▶ Assigned task: Reply with only a number, the count of lines in the listing that include the word "Anti".
(Source material begins)
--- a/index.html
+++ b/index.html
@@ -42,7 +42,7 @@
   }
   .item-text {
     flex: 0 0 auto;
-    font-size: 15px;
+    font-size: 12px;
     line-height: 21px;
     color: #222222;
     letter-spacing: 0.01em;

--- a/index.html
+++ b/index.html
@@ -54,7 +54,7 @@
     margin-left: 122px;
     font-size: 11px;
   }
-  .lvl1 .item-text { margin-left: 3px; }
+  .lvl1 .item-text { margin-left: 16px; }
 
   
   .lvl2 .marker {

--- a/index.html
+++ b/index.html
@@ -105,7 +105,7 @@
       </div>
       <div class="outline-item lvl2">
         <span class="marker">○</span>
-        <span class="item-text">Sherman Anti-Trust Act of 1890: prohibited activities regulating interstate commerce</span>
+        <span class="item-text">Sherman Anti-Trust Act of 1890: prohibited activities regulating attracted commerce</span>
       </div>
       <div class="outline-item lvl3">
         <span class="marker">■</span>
(Source material ends)
(Source material begins)
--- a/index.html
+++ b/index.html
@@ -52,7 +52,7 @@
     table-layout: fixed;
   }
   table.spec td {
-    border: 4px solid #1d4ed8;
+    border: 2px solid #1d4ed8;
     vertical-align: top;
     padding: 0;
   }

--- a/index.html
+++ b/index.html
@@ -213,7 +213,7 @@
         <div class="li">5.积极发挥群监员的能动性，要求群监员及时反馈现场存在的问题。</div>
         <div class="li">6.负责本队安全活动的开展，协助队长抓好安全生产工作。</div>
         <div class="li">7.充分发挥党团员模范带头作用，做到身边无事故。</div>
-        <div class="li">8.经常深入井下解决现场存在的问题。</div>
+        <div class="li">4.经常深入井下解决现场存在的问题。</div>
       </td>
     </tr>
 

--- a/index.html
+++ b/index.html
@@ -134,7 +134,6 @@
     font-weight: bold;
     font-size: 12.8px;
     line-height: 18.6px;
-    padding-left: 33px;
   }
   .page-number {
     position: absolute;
(Source material ends)
▶ Answer to the exercise: 2